MoS2/nitrogen-doped carbon hybrid nanorods with expanded interlayer spacing as an advanced anode material for lithium ion batteries

MoS2/nitrogen-doped carbon hybrid nanorods have been successfully synthesized by a facile simultaneous vapor sulfidization and carbonization method using MoOx/aniline nanorods as the precursor. The obtained hybrid nanorods are composed of MoS2 with expanded interlayer spacing of 1.02 nm and nitrogen-doped carbon, which exhibit outstanding electrochemical performances as anode materials for lithium-ion batteries including excellent high-rate capability of 667.3 mA h g(-1) at 10 A g(-1) and outstanding cyclic stability of 1110 mA h g(-1) at 1 A g(-1) after the charge-discharge process at various current densities.
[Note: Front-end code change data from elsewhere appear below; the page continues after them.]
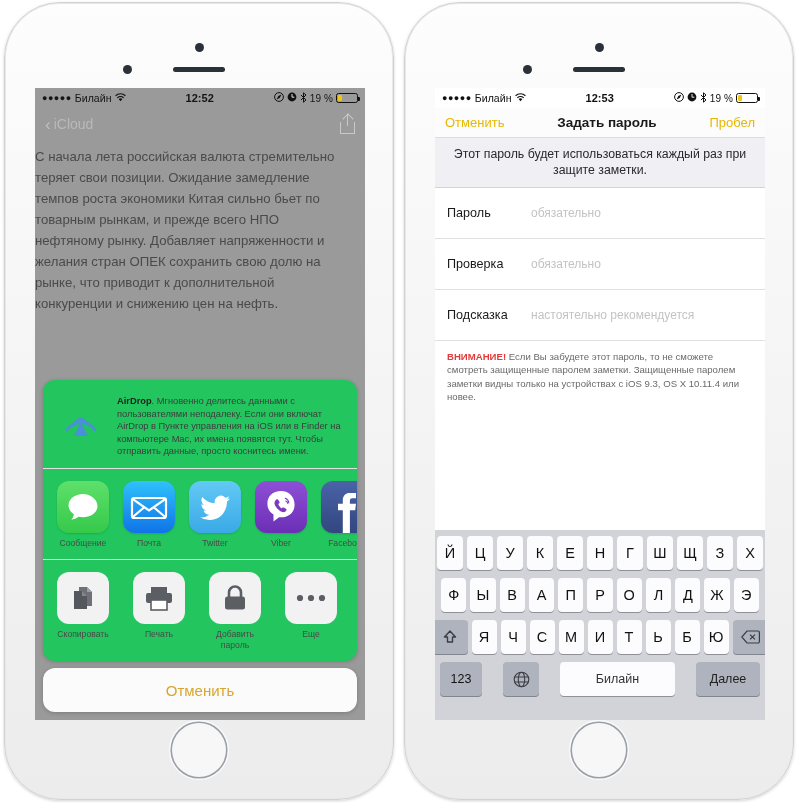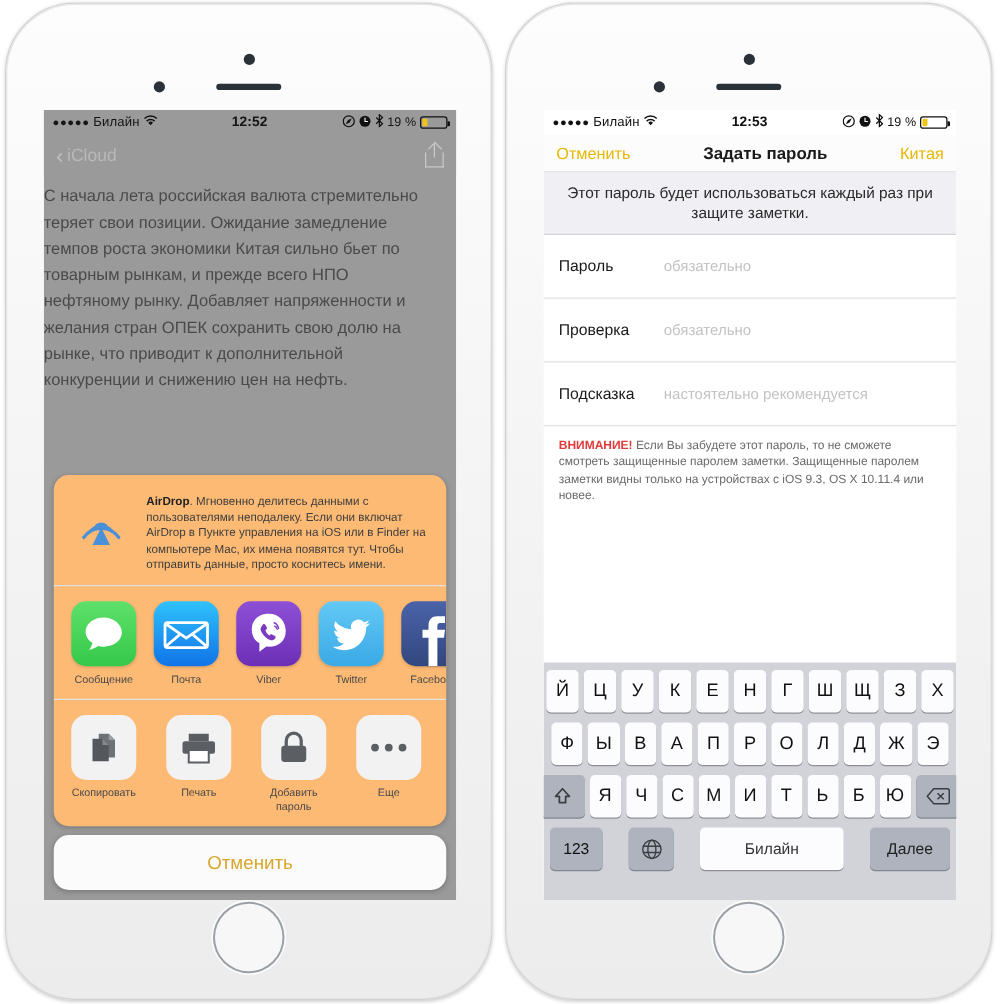"Китая" div.nav-side { text: Китая -> Пробел }
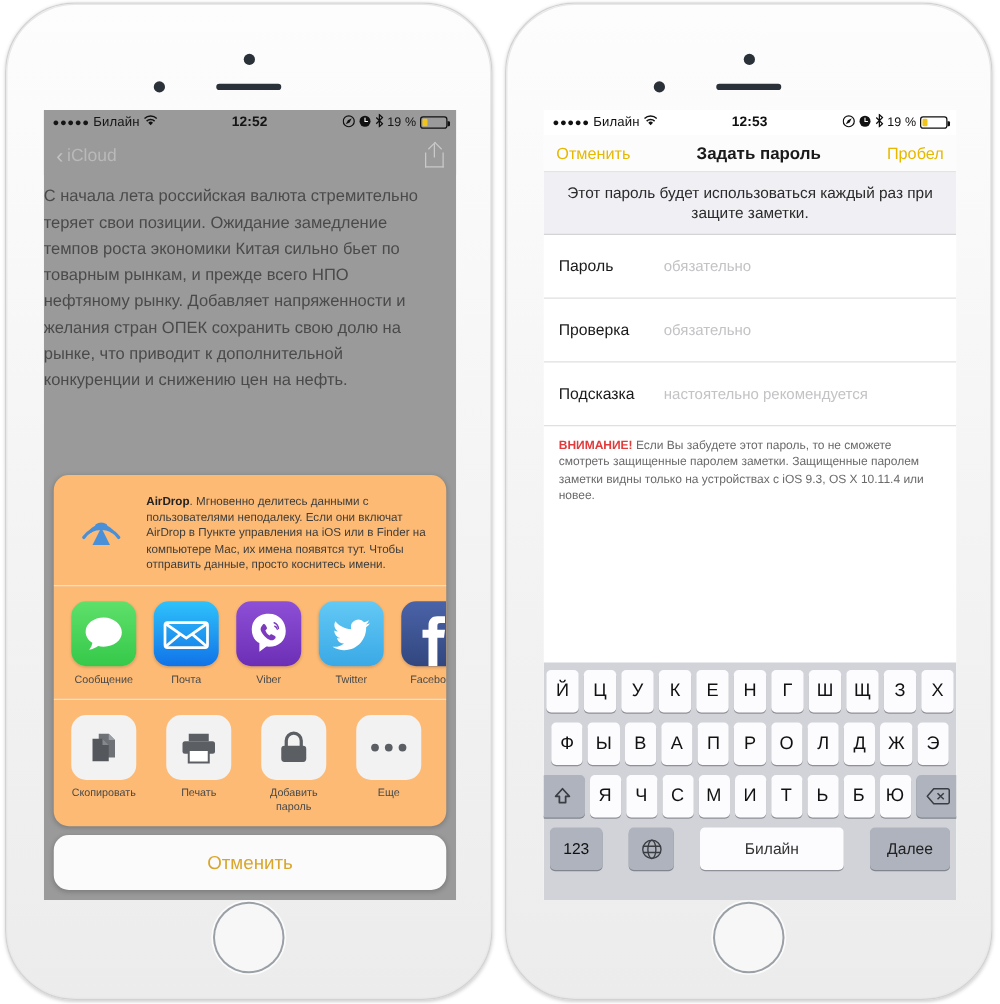"AirDrop. Мгновенно делитесь данными с" .sheet-card { background: #fdba74 -> #22c55e }
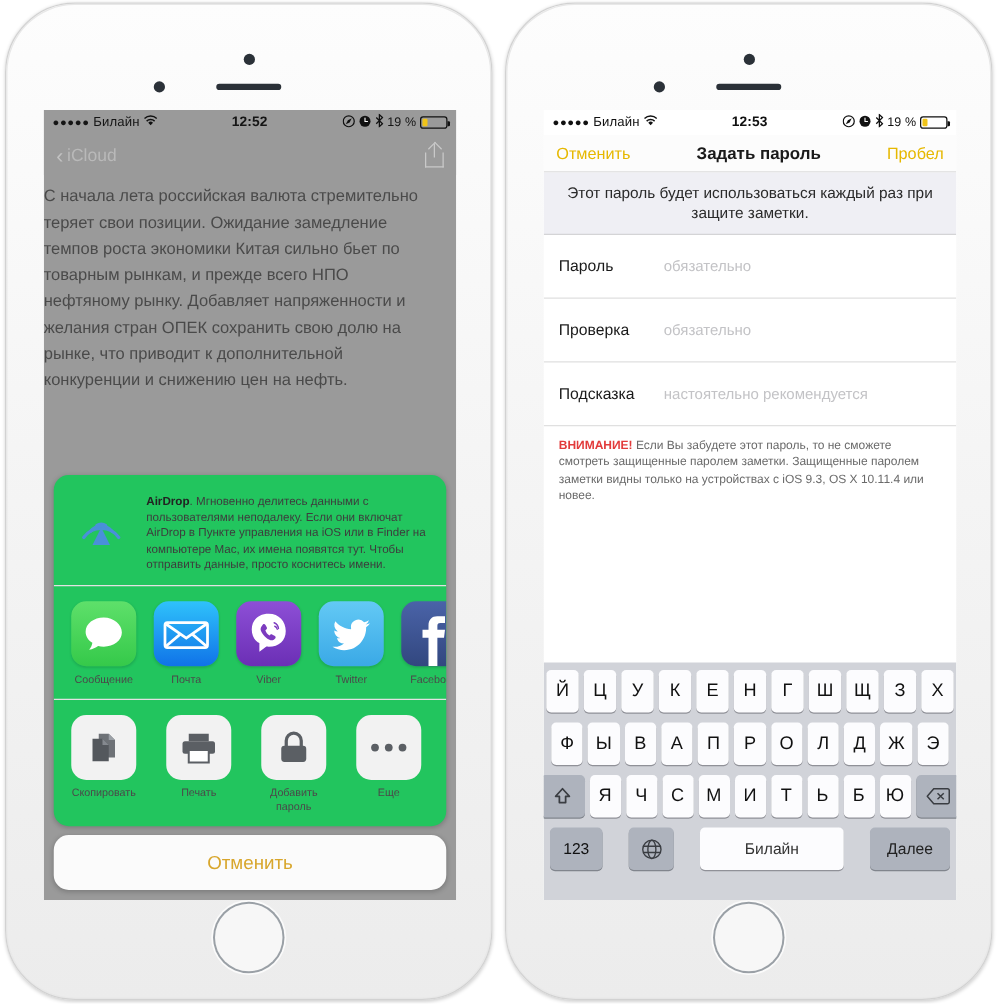"Viber" div.app { order: before "Twitter" -> after "Twitter" }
The outstanding lithium storage performances of the MoS2/nitrogen-doped carbon hybrid nanorods can be attributed to the synergistic effects of nitrogen-doped carbon and MoS2 with expanded interlayer spacing. Importantly, the abundant voids caused by the enlarged interlayer spacing of MoS2 are in favor of the diffusion of lithium ions, and can buffer the volume changes during the charge-discharge process and create additional active sites for lithium ion storage. Moreover, the hybridization of MoS2 with nitrogen-doped carbon can facilitate the electron transfer and improve the electronic conductivity.